Artemas Martin, a self-taught mathematician whose activity covered almost six decades, has been described as 'a unique example of what an inherent love of the solution of mathematical problems can do to a man even if he has not the advantages of advanced schooling'. He lived in rural Pennsylvania until he was fifty, edited columns of mathematical puzzles, worked enthusiastically and relentlessly on mathematical problems that he found interesting, corresponded with other mathematicians, and founded two journals: 'The Mathematical Visitor' (1878 - 1894) and 'The Mathematical Magazine' (1882 - 1884). Although these publications were short-lived, they helped prepare the ground for others such as 'The American Mathematical Monthly' (1894), the first official publication of the Mathematical Association of America. Thus it is quite appropriate that one of the first articles in that periodical was a short biography of Martin .As the above quote states, Martin lived in rural Pennsylvania until he was fifty, mostly in Erie. There he earned his living farming, drilling oil wells and chopping wood. He did teach mathematics in local schools during four of the winters he spent there. He certainly could have had a much higher status for in 1881 he was offered the position of professor of mathematics at the Normal School in Warrensburg, Missouri. He turned this down but in 1885, at the age of fifty, he did accept the offer of a job as librarian with the United States Coast and geodetic Survey in Washington, D.C. In taking the position of librarian Martin was following the second passion of his life, namely that of being a book collector. He possessed by far the most extensive collection of American texts on algebra and arithmetic, so it was natural for him to publish a work called Notes on the history of American textbooks on arithmetic in 1899. He wrote this work jointly with J M Greenwood. His book collection extended well beyond mathematics, however, with many texts on poetry, as well as botany and natural history. He left his collection of 5000 books to the American University and it is now housed in its Special Collection. With his library there is a number of notebooks which contain his solutions to mathematical problems and well as lists of books that he was trying to purchase.

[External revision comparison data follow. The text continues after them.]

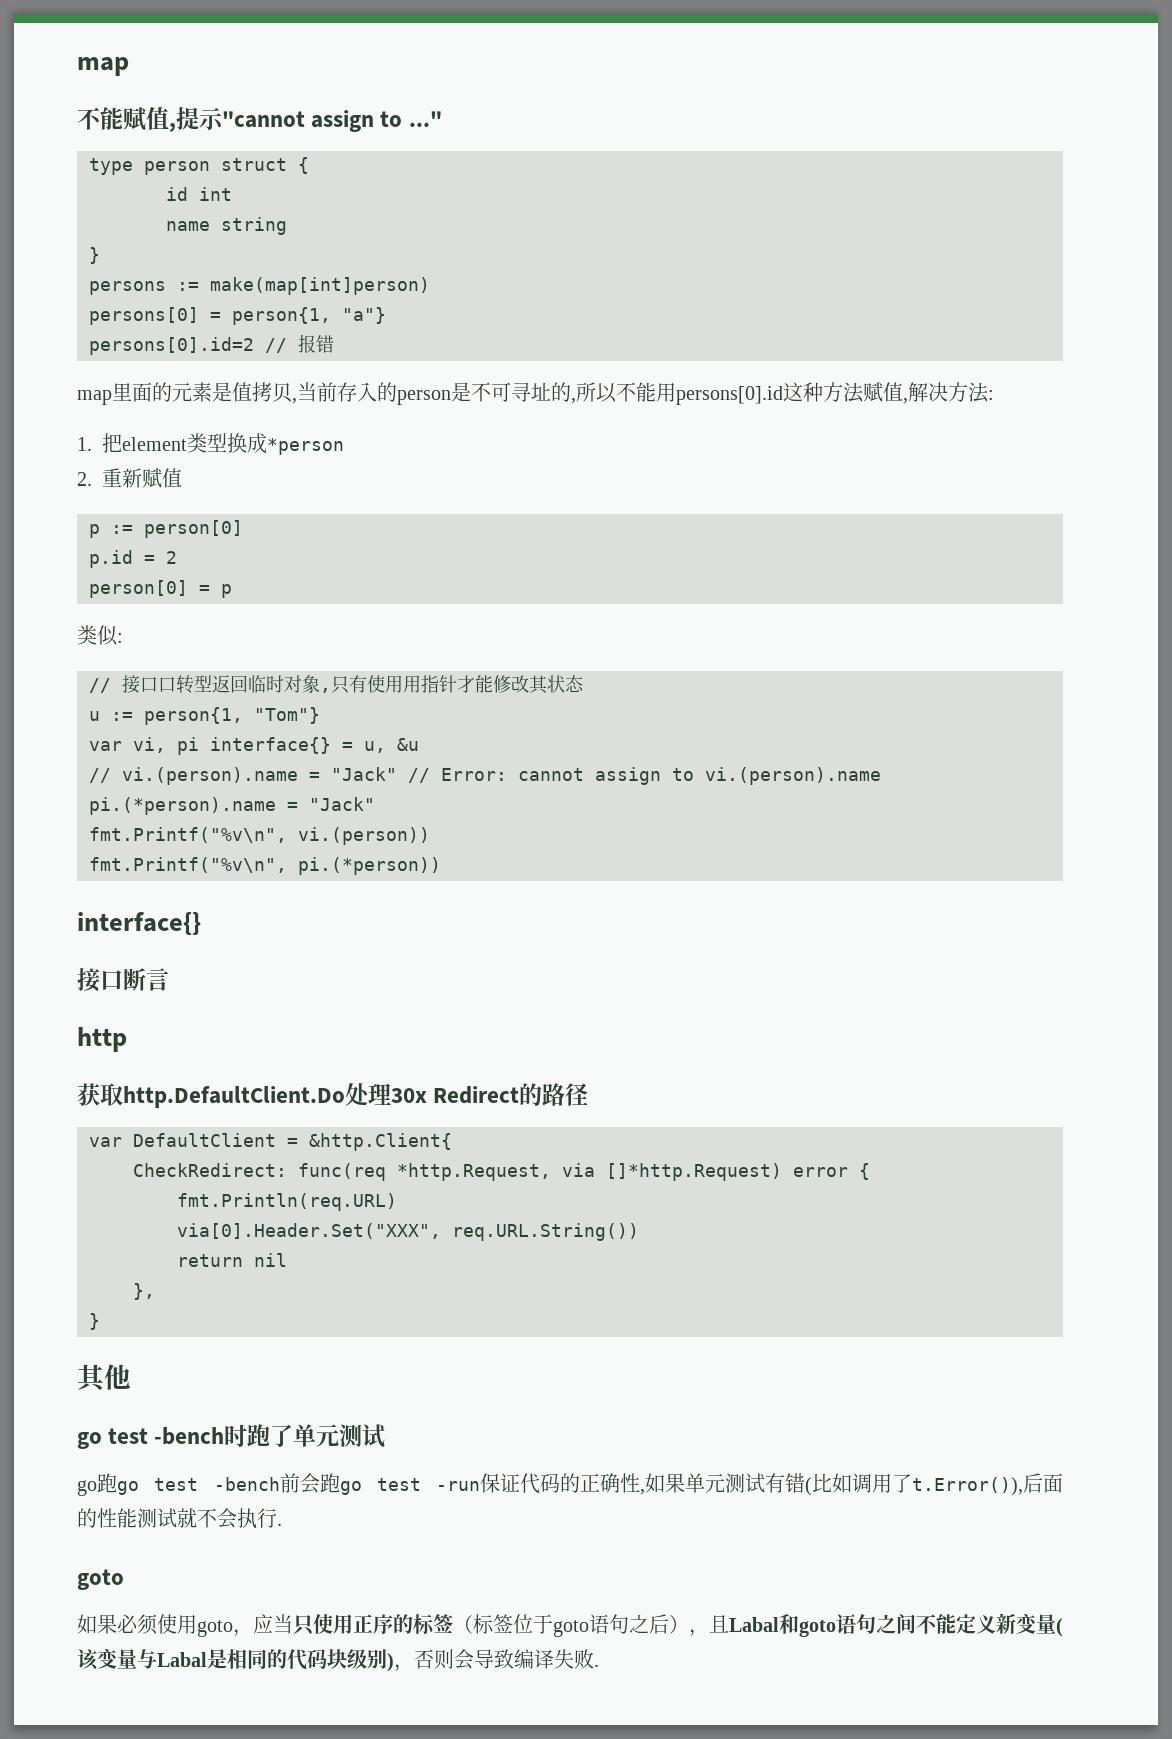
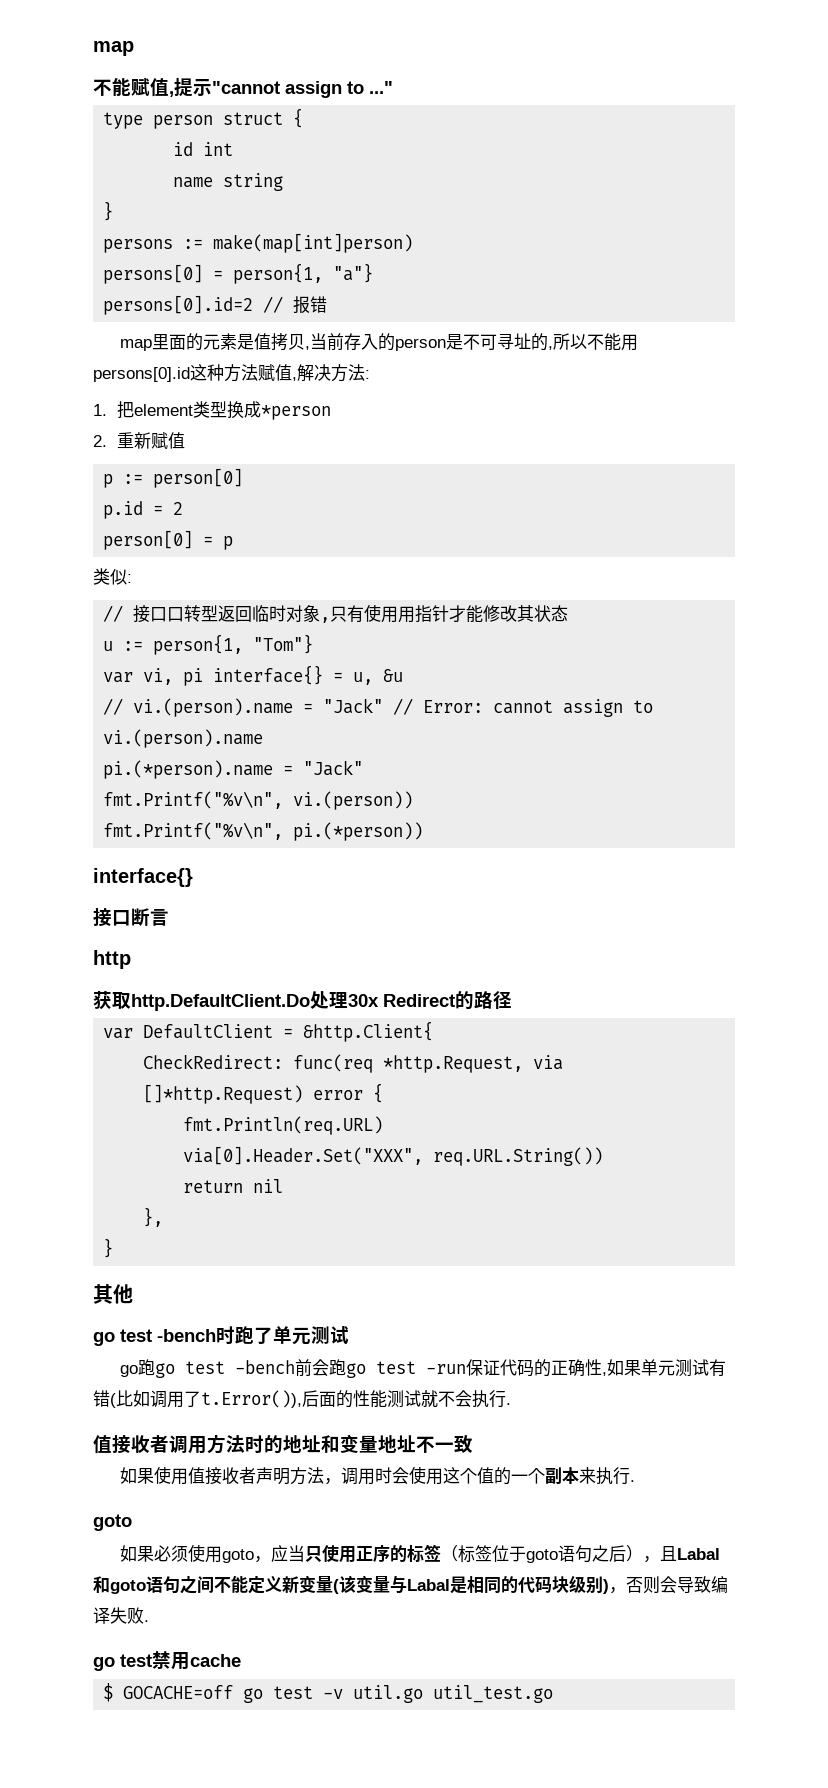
+ 值接收者调用方法时的地址和变量地址不一致
+ 如果使用值接收者声明方法，调用时会使用这个值的一个副本来执行.
+ go test禁用cache
+ $ GOCACHE=off go test -v util.go util_test.go

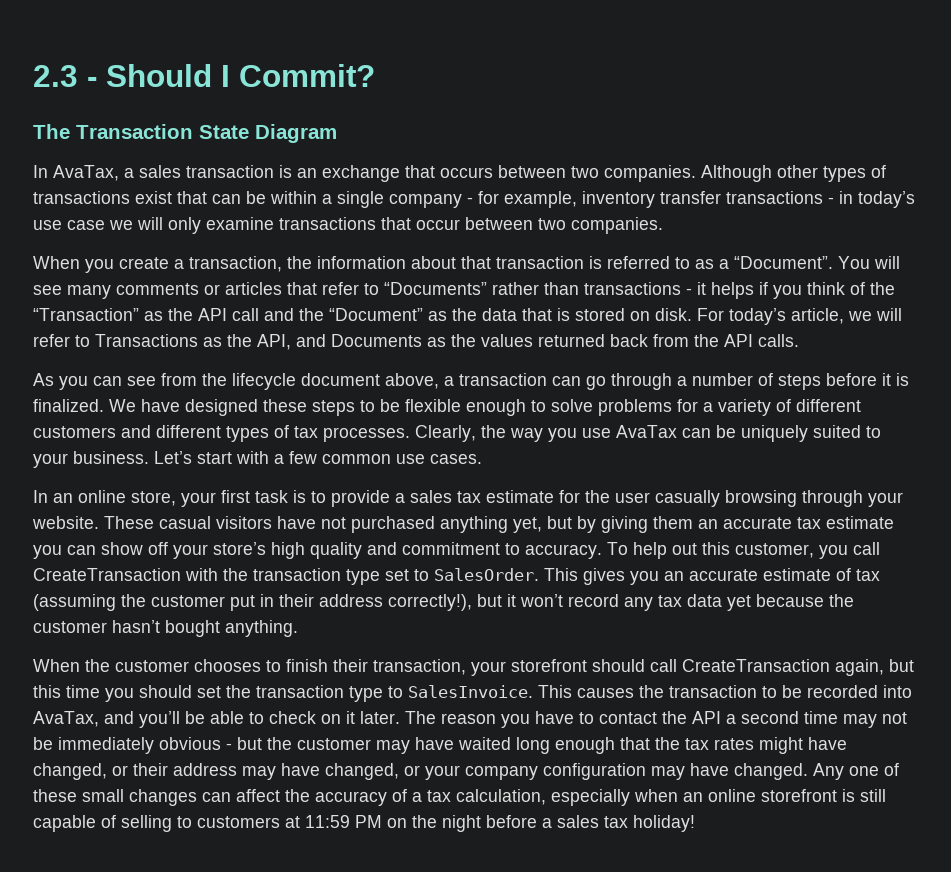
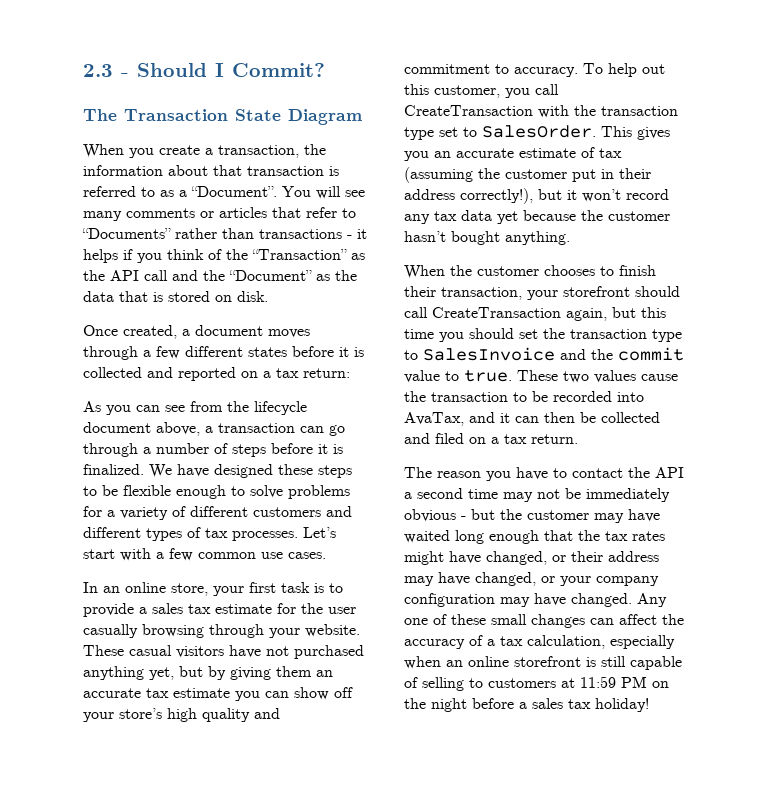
- In AvaTax, a sales transaction is an exchange that occurs between two companies. Although other types of transactions exist that can be within a single company - for example, inventory transfer transactions - in today’s use case we will only examine transactions that occur between two companies.
- You will see many comments or articles that refer to “Documents” rather than transactions - it helps if you think of the “Transaction” as the API call and the “Document” as the data that is stored on disk. For today’s article, we will refer to Transactions as the API, and Documents as the values returned back from the API calls.
+ You will see many comments or articles that refer to “Documents” rather than transactions - it helps if you think of the “Transaction” as the API call and the “Document” as the data that is stored on disk.
+ Once created, a document moves through a few different states before it is collected and reported on a tax return:
- Clearly, the way you use AvaTax can be uniquely suited to your business.
- When the customer chooses to finish their transaction, your storefront should call CreateTransaction again, but this time you should set the transaction type to SalesInvoice. This causes the transaction to be recorded into AvaTax, and you’ll be able to check on it later. The reason you have to contact the API a second time may not be immediately obvious - but the customer may have waited long enough that the tax rates might have changed, or their address may have changed, or your company configuration may have changed.
+ When the customer chooses to finish their transaction, your storefront should call CreateTransaction again, but this time you should set the transaction type to SalesInvoice and the commit value to true. These two values cause the transaction to be recorded into AvaTax, and it can then be collected and filed on a tax return.
+ The reason you have to contact the API a second time may not be immediately obvious - but the customer may have waited long enough that the tax rates might have changed, or their address may have changed, or your company configuration may have changed.

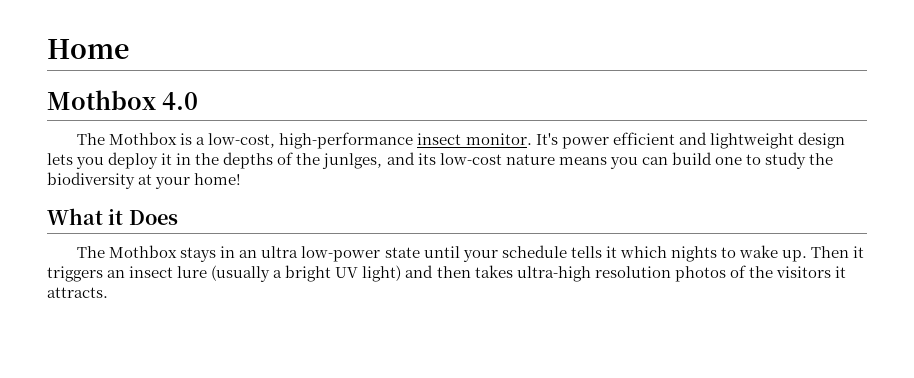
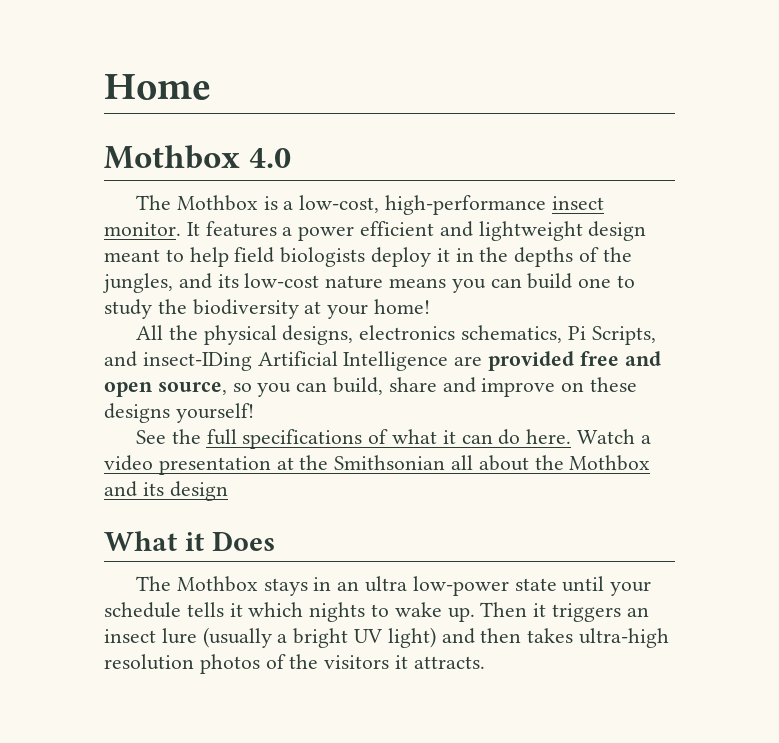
- It's power efficient and lightweight design lets you deploy it in the depths of the junlges, and its low-cost nature means you can build one to study the biodiversity at your home!
+ It features a power efficient and lightweight design meant to help field biologists deploy it in the depths of the jungles, and its low-cost nature means you can build one to study the biodiversity at your home!
+ All the physical designs, electronics schematics, Pi Scripts, and insect-IDing Artificial Intelligence are provided free and open source, so you can build, share and improve on these designs yourself!
+ See the full specifications of what it can do here. Watch a video presentation at the Smithsonian all about the Mothbox and its design

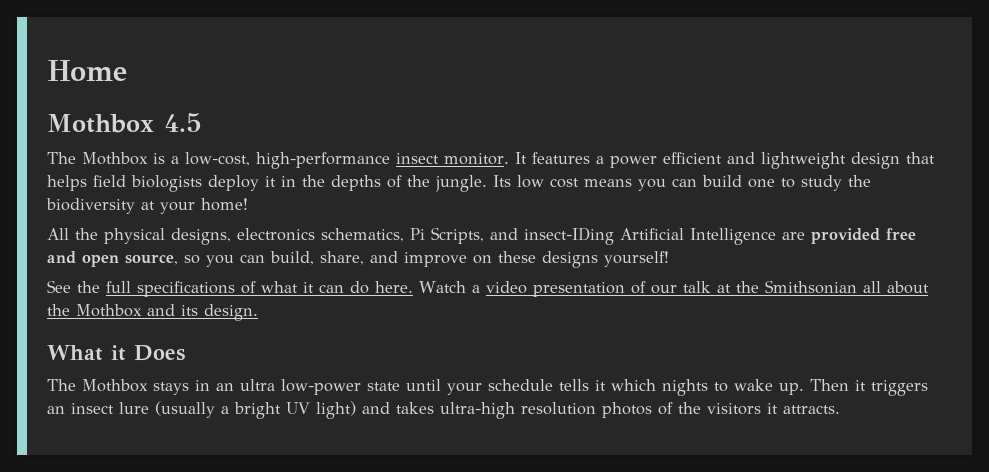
- Mothbox 4.0
+ Mothbox 4.5
- It features a power efficient and lightweight design meant to help field biologists deploy it in the depths of the jungles, and its low-cost nature means you can build one to study the biodiversity at your home!
+ It features a power efficient and lightweight design that helps field biologists deploy it in the depths of the jungle. Its low cost means you can build one to study the biodiversity at your home!
- All the physical designs, electronics schematics, Pi Scripts, and insect-IDing Artificial Intelligence are provided free and open source, so you can build, share and improve on these designs yourself!
+ All the physical designs, electronics schematics, Pi Scripts, and insect-IDing Artificial Intelligence are provided free and open source, so you can build, share, and improve on these designs yourself!
- Watch a video presentation at the Smithsonian all about the Mothbox and its design
+ Watch a video presentation of our talk at the Smithsonian all about the Mothbox and its design.
- Then it triggers an insect lure (usually a bright UV light) and then takes ultra-high resolution photos of the visitors it attracts.
+ Then it triggers an insect lure (usually a bright UV light) and takes ultra-high resolution photos of the visitors it attracts.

Martin published a very large number of problems and solutions to problems in a wide range of publications :-
In his writings and problem-solving, Martin dealt mostly with Diophantine analysis, probability, elliptic integrals, logarithms, and properties of numbers and triangles.For example, he published thirteen articles entitled On Average in The Wittenberger (A Journal Devoted to the Interests of Wittenberg College), between the years 1877 and 1879. To see the type of problems he was examining we quote a problem from the first of these articles:-
Required the average area of all right-angled triangles whose hypotenuses are a.Here is another example, this time from the second of the thirteen articles:-
A point is taken at random in the surface of the circle, and a chord is drawn through it at random, and then a point is taken at random on the chord and another chord drawn to it at right angles to the first. Find the average area of the quadrilateral formed by joining the extremities of the chords.Finally a problem from the third On averages article:-
Two equal spheres intersect; find the average of the volume common to both.He did publish one research level article, namely On fifth power numbers whose sum is a fifth power to the International Mathematical Congress in Chicago in 1893. By describing this as his only research article we do not mean to suggest that some of his problems were not very challenging. For example try solving the problems he proposed in 1878:-
Find the average distance of one corner of a rectangle from all the points on its surface.Martin was the first American subscriber to the Educational Times and the first American to contribute to its mathematical section. He was a member of many mathematical societies. He was a member of the New York Mathematical Society and later of the American Mathematical Society. He was also a member of the London Mathematical Society, the Edinburgh Mathematical Society, the French Mathematical Society, the German Mathematical Society, and the Mathematical Circle of Palermo. He was a fellow of the American Association for the Advancement of Science. In 1877 he was awarded an honorary M.A. from Yale, then an honorary Ph.D. from Rutgers in 1882, and finally an LL.D. from Hillsdale College in 1885.
Find the average distance of one corner of a rectanglar solid from all the points in its interior.
Finkel, writing in  nearly twenty-five years before Martin's death, says that he:-
... has that rare and happy faculty of presenting his solutions in the simplest mathematical language, so that those who have mastered the elements of the various branches of mathematics, are able to understand his reasoning.